Those lines of the records that contain "label" are to be located and copied.

Data for this task section start

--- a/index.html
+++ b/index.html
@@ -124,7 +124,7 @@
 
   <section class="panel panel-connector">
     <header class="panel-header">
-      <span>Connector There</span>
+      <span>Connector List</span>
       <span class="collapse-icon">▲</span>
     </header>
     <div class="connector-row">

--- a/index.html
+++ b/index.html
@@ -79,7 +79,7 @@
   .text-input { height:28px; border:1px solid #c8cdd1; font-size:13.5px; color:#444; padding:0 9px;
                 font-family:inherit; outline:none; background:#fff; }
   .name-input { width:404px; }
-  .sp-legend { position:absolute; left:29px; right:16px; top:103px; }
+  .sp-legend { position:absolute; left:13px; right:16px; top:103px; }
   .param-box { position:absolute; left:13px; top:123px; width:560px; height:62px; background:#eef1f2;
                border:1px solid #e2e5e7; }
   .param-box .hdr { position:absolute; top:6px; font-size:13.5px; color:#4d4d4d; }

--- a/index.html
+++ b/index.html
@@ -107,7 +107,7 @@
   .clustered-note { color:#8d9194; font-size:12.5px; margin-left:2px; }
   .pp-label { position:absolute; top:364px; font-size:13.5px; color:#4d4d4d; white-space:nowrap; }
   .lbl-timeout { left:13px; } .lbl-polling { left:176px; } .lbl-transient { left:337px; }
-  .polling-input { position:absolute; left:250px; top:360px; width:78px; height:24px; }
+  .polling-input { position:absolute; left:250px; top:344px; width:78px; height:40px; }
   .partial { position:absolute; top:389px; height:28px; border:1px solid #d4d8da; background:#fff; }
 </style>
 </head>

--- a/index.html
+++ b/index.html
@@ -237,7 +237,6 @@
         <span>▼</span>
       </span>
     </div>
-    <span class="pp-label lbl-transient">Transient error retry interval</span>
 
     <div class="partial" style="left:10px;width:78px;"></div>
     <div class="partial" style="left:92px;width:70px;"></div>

Data for this task section end
Data for this task section start

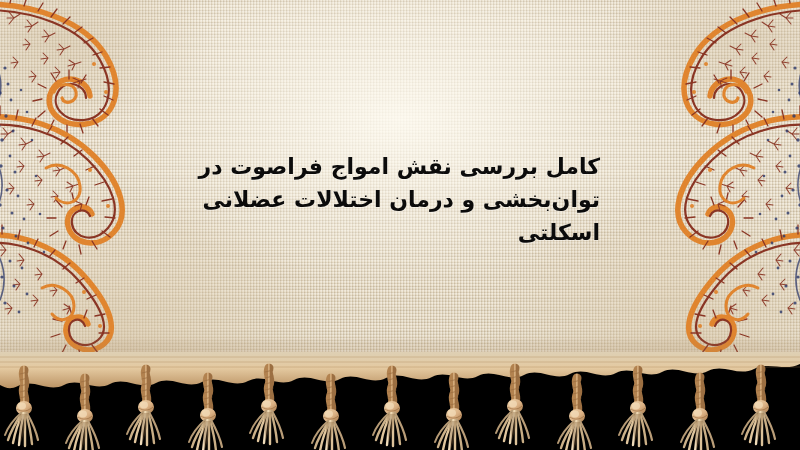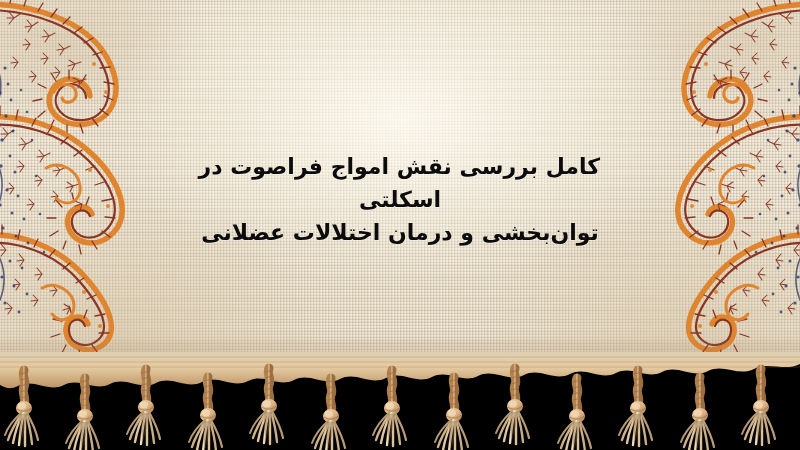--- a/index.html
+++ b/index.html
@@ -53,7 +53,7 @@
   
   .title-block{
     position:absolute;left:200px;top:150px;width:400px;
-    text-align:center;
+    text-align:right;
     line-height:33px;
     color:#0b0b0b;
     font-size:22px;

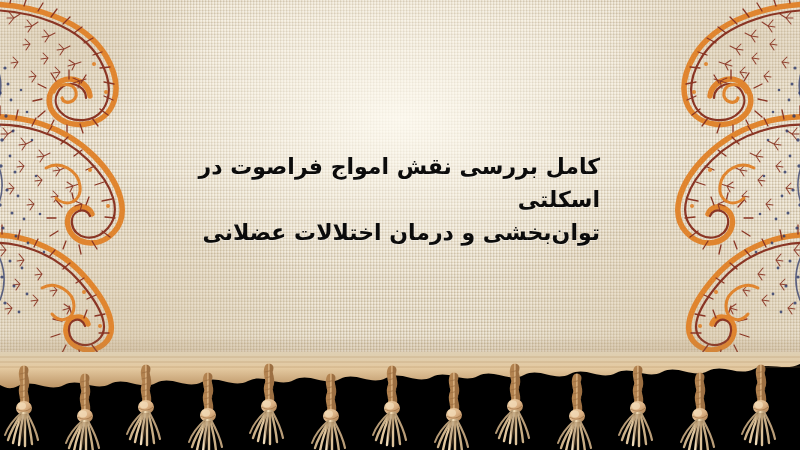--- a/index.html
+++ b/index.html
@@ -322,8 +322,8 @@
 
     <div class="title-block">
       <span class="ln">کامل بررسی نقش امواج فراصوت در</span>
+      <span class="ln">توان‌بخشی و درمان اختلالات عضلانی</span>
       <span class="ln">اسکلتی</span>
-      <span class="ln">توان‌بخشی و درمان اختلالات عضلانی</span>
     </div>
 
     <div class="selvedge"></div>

Data for this task section end

**Solution to this task**:
   .pp-label { position:absolute; top:364px; font-size:13.5px; color:#4d4d4d; white-space:nowrap; }
-    <span class="pp-label lbl-transient">Transient error retry interval</span>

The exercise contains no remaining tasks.